L’hiver québécois est déjà bien installé et avec lui, neige et glace sont au rendez-vous. Pourtant, malgré une récurrence saisonnière, cette période demeure difficile à gérer chaque année pour les propriétaires en immobilier locatif. Le déneigement et le déglaçage peuvent rapidement devenir une source de problèmes si les responsabilités du propriétaire et du locataire n’ont pas été clarifiées à la signature du bail. Pour éviter les malentendus et limiter les risques de litige, mieux vaut savoir exactement qui fait quoi et comment bien encadrer ces obligations dans la gestion quotidienne de votre propriété.
Déneigement et déglaçage : que dit le bail?
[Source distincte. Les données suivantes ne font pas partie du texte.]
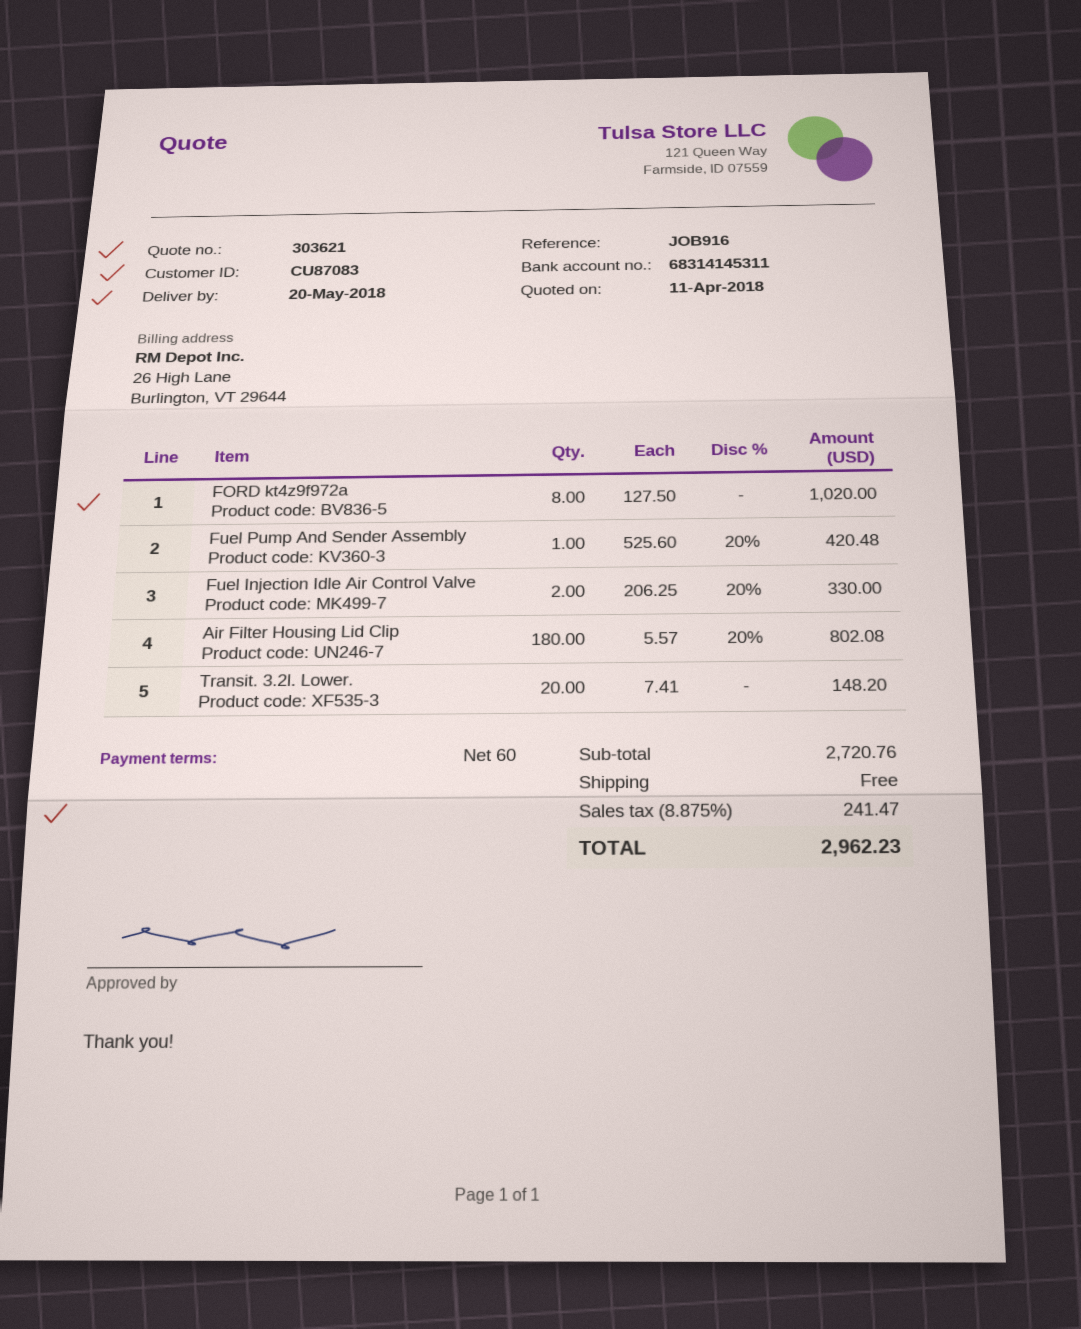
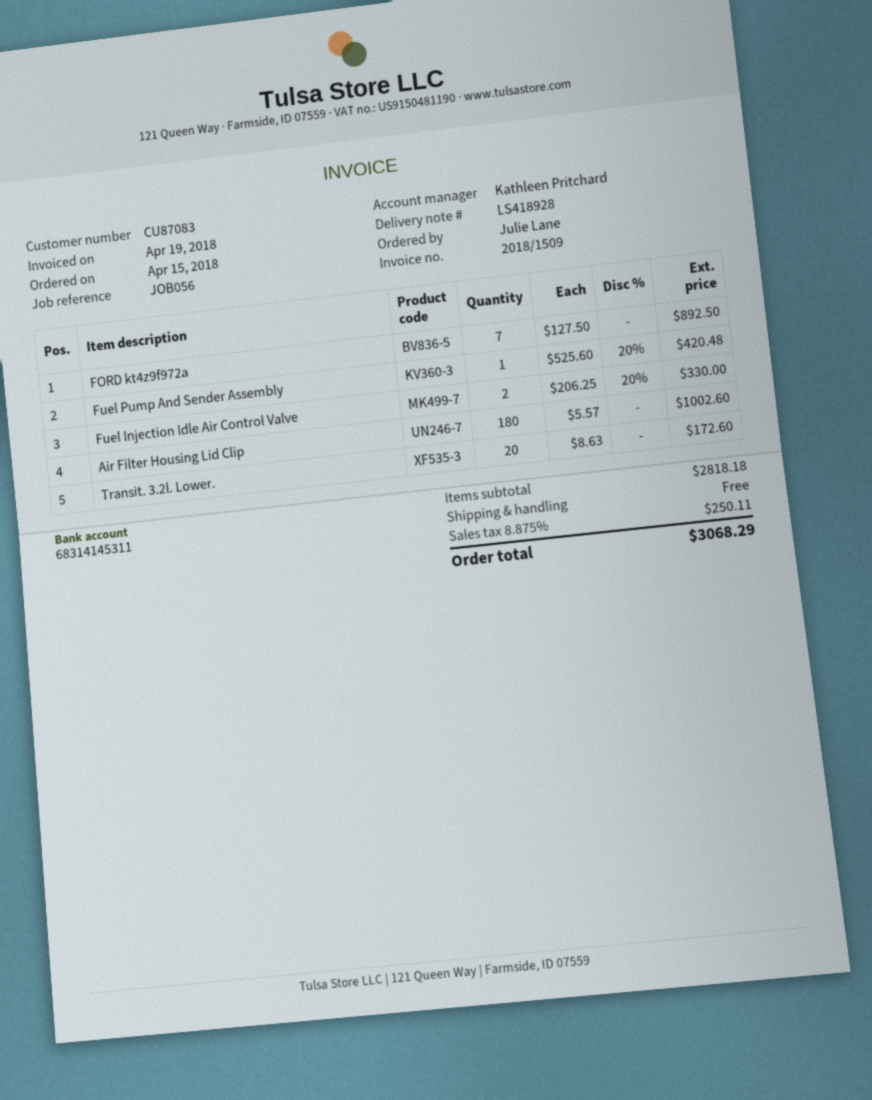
reference: JOB916 -> JOB056
FORD kt4z9f972a: 8 x 127.50 = 1020.00 -> 7 x 127.50 = 892.50
Air Filter Housing Lid Clip: 180 x 5.57 - 20% = 802.08 -> 180 x 5.57 = 1002.60
Transit. 3.2l. Lower.: 20 x 7.41 = 148.20 -> 20 x 8.63 = 172.60
subtotal: 2720.76 -> 2818.18
tax: 8.875% = 241.47 -> 8.875% = 250.11
total: 2962.23 -> 3068.29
La première étape est de préciser clairement dans le bail qui est responsable du déneigement et du déglaçage. Cette information doit être inscrite à la section E du bail. La mention du déglaçage pourrait ne pas être inscrite au bail si vous utilisez une ancienne version, n’oubliez donc pas de l’ajouter si c’est le cas. Procéder ainsi importe que vous informiez clairement les locataires de leur rôle en plus de vous assurer qu’ils comprennent bien quelles sont les zones désignées à pelleter et à déglacer. Toutefois, notez bien qu’il est interdit d’ajouter une clause qui libère complètement le propriétaire de sa responsabilité. Le bail ne peut donc pas contenir une formulation comme : « Le locateur ne sera pas responsable des blessures causées par une chute sur la glace ». Si aucune mention n’est inscrite au bail, c’est vous, à titre de propriétaire, qui êtes présumé responsable de l’entretien sécuritaire des accès communs extérieurs.
L’obligation du propriétaire : diligence, pas perfection
Le propriétaire a une obligation de moyens, non de résultat quand le déneigement et le déglaçage sont à sa charge. Cela signifie que vous devez prendre des mesures raisonnables pour éviter les incidents, mais que vous n’êtes pas tenu de garantir qu’aucun risque ne subsistera. Vous devez donc intervenir de façon proactive, notamment après des précipitations ou lors de redoux, périodes qui peuvent rendre le sol plus glissant. Vous pouvez également prévoir des contenants de sel ou abrasif accessibles près des entrées.
Il est également attendu des locataires qu’ils fassent preuve de vigilance et adaptent leur comportement aux conditions hivernales. Le Tribunal administratif du logement a déjà rappelé que la présence de glace ne suffit pas, à elle seule, à engager la responsabilité du locateur si ce dernier a agi de manière raisonnable (Gil Romero c. 9269-6111 Québec inc.).
Sous-traitance ou exécution directe : les responsabilités demeurent
Que vous fassiez affaire avec un concierge, une entreprise spécialisée ou que vous déléguiez cette tâche au locataire via le bail, il est important de documenter les interventions réalisées. En cas de chute ou de dommage, une preuve d’entretien peut être déterminante pour votre défense. Une personne blessée pourrait réclamer une indemnisation si elle démontre trois éléments : une faute, un préjudice et un lien de causalité entre les deux. Un bon suivi documenté est donc essentiel.
Le rôle préventif des assurances
L’assurance responsabilité civile dans votre police d’assurance habitation peut couvrir les dommages corporels ou matériels causés à un tiers, incluant un locataire ou un visiteur. Elle devient une protection incontournable en cas de litige. Nous vous encourageons donc à vérifier les protections offertes par votre contrat d’assurance.
En conclusion
La responsabilité du déneigement et du déglaçage ne doit jamais être laissée au hasard. Un bail bien rempli, une gestion proactive et des preuves d’entretien peuvent faire toute la différence si un incident survient. En tant que propriétaire, mieux vaut prévenir que guérir pour assurer la sécurité de tous tout en protégeant votre immeuble et votre tranquillité d’esprit.